Hay olores que te transportan directamente a momentos felices. El de unas magdalenas caseras recién horneadas es, sin duda, uno de ellos. Y si además llevan ralladura de limón y lima, el aroma cítrico que llena la cocina es pura alegría.
Estas magdalenas de limón y lima son suaves, tiernas y con una miga esponjosa que se consigue gracias al reposo de la masa durante toda la noche. Son perfectas para acompañar el café de la mañana, una merienda en familia o para regalar un pedacito de cariño casero.
Además, son muy fáciles de preparar y no necesitan ingredientes complicados.

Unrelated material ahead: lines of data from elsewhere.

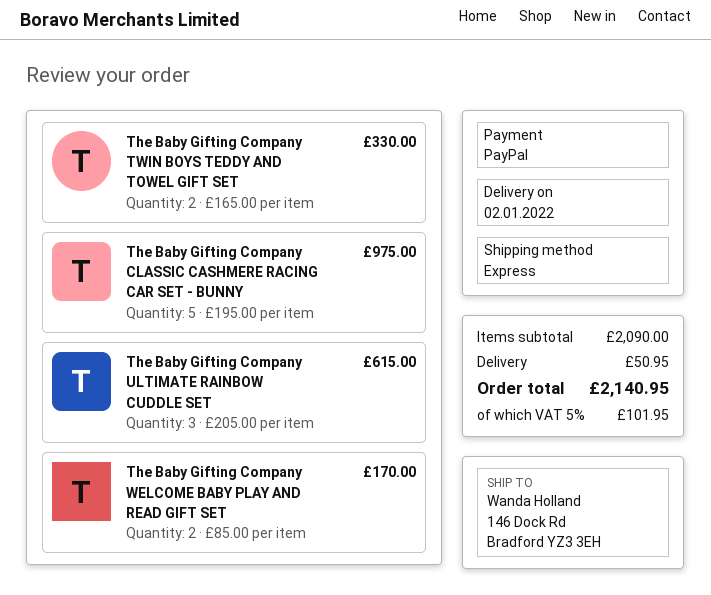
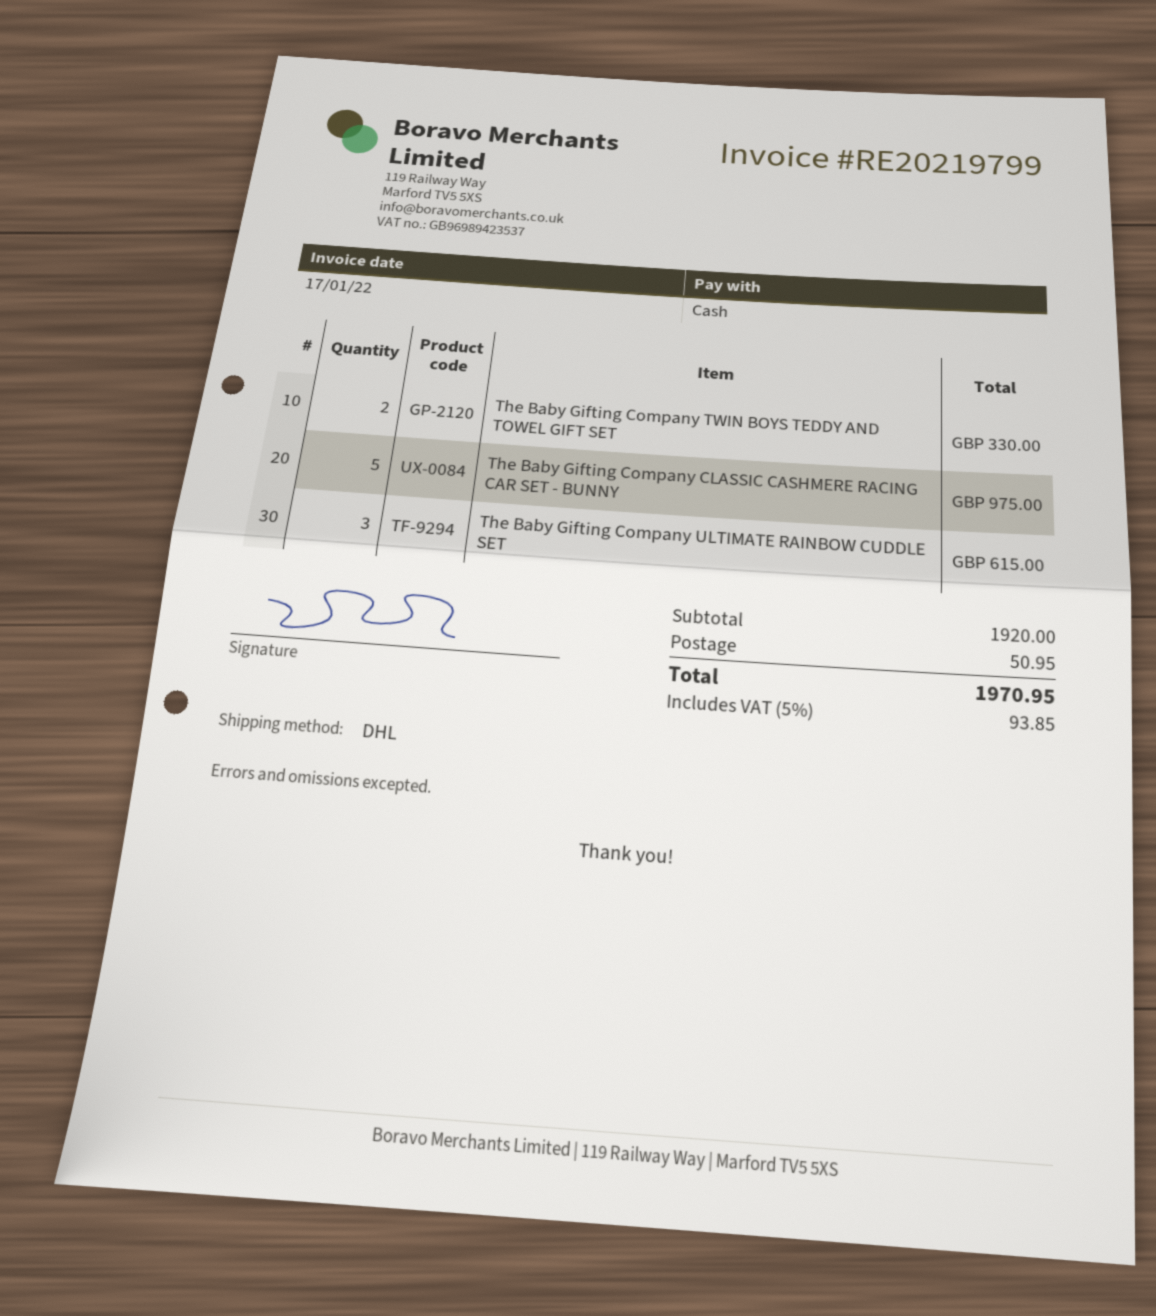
payment method: PayPal -> cash
shipping method: express -> DHL
The Baby Gifting Company WELCOME BABY PLAY AND READ GIFT SET: 2 for 170.00 -> none
subtotal: 2090.00 -> 1920.00
tax: 5% = 101.95 -> 5% = 93.85
total: 2140.95 -> 1970.95

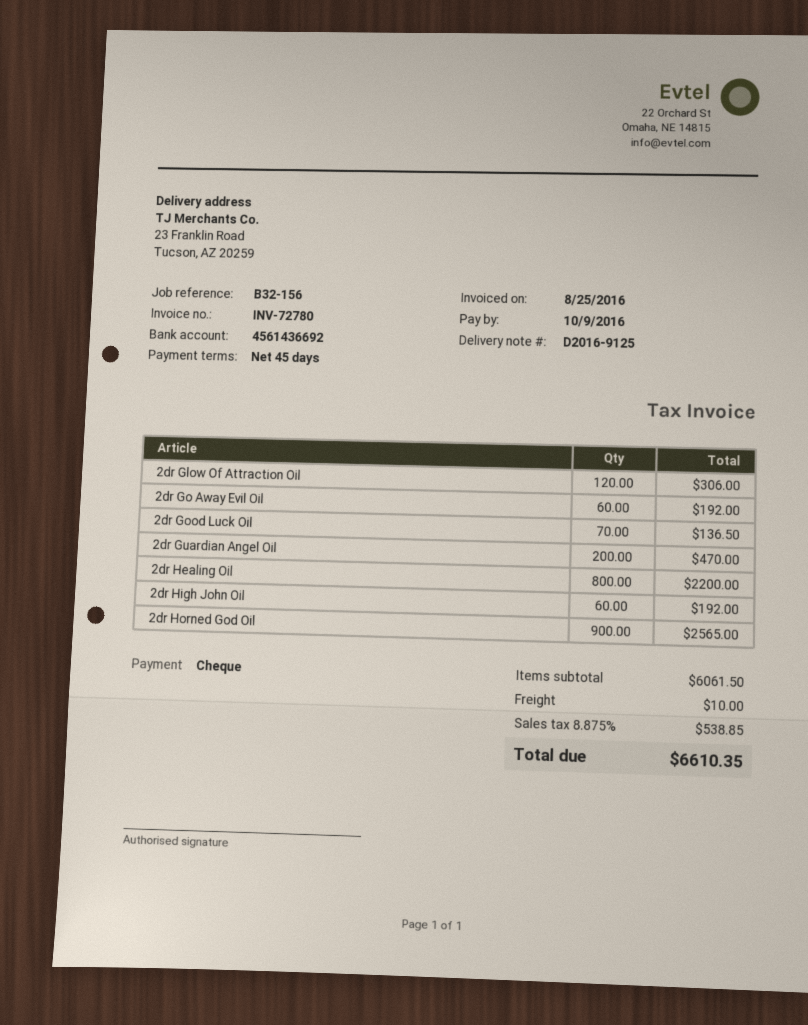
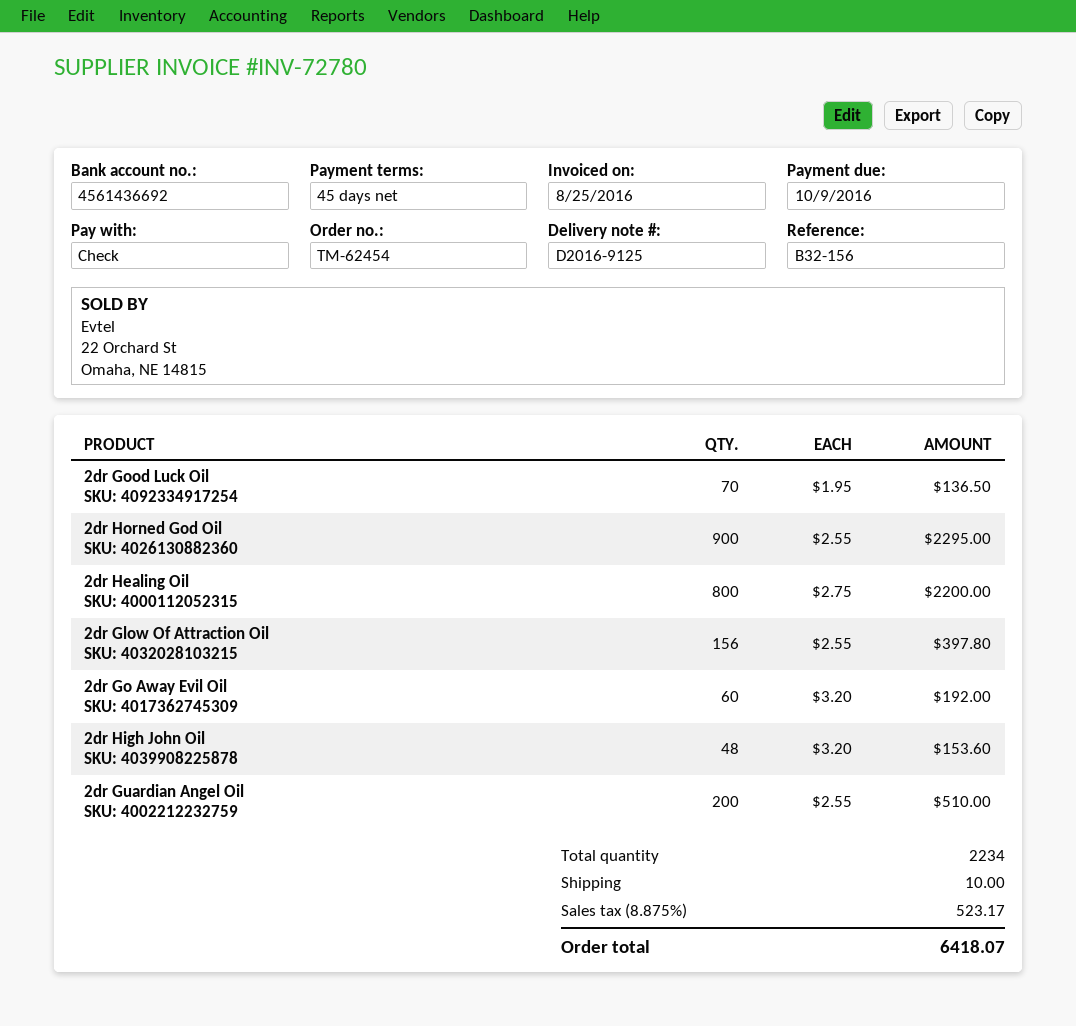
2dr Glow Of Attraction Oil: 120 for 306.00 -> 156 for 397.80
2dr Guardian Angel Oil: 200 for 470.00 -> 200 for 510.00
2dr High John Oil: 60 for 192.00 -> 48 for 153.60
2dr Horned God Oil: 900 for 2565.00 -> 900 for 2295.00
tax: 8.875% = 538.85 -> 8.875% = 523.17
total: 6610.35 -> 6418.07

Un poco de paciencia (y una buena ralladura de cítricos) es todo lo que hace falta para conseguir ese sabor auténtico de siempre.

🛒 Ingredientes (para 12 unidades)
2 huevos M y 1 clara
175 g de azúcar blanquilla
190 g de aceite de girasol
Ralladura de 1 limón y 1 lima (solo la parte blanca)
60 ml de bebida de nuez (o leche normal)
210 g de harina de repostería
7 g de impulsor químico (tipo Royal)
3 g de sal
Azúcar para espolvorear
👩🍳 Preparación paso a paso
Preparar los ingredientes secos
Tamiza la harina junto con el impulsor químico y la sal. Reserva.
Batir los huevos y el azúcar
En un bol grande, bate los huevos con el azúcar hasta que tripliquen su volumen. Puedes usar varillas eléctricas para conseguir una textura aireada y ligera.
Incorporar el aceite
Sin dejar de batir, añade el aceite poco a poco, en forma de hilo fino, para mantener el aire en la mezcla.
Aromatizar
Agrega la ralladura de limón y lima. Si prefieres, puedes usar solo limón, pero la combinación de ambos da un punto de frescor increíble.
Añadir la bebida de nuez (o leche)
Bate ligeramente para integrar.
Integrar los secos
Incorpora la mezcla de harina en dos tandas, batiendo solo lo justo para que se integre. No sobrebatas, para mantener la esponjosidad.
Reposo en frío
Tapa el bol con film transparente y deja reposar la masa en el frigorífico toda la noche. Este paso es la clave para que las magdalenas suban bien y tengan ese copete tan bonito.
Horneado
Precalienta el horno a 220 °C, calor arriba y abajo.
Rellena las cápsulas de magdalenas hasta ¾ partes de su capacidad, espolvorea con azúcar blanquilla y hornea 5 minutos a 220 °C.
Luego, baja la temperatura a 180 °C y hornea unos 9–10 minutos más, hasta que estén doradas y al pinchar con un palillo salga limpio.
Enfriar y disfrutar
Deja enfriar sobre una rejilla… si puedes resistirte al aroma irresistible que saldrá del horno.

🌿 Un clásico que no falla
Estas magdalenas son el ejemplo perfecto de cómo las recetas sencillas pueden convertirse en las más especiales.
Su textura ligera, su perfume cítrico y ese toque dulce en la superficie las hacen irresistibles. Y lo mejor: aguantan perfectamente un par de días en una lata metálica o frasco hermético, aunque probablemente desaparezcan antes.
☕ Consejo de acompañamiento
Nada como disfrutar estas magdalenas con un café recién hecho, un té verde con menta o un vaso de leche vegetal bien fría.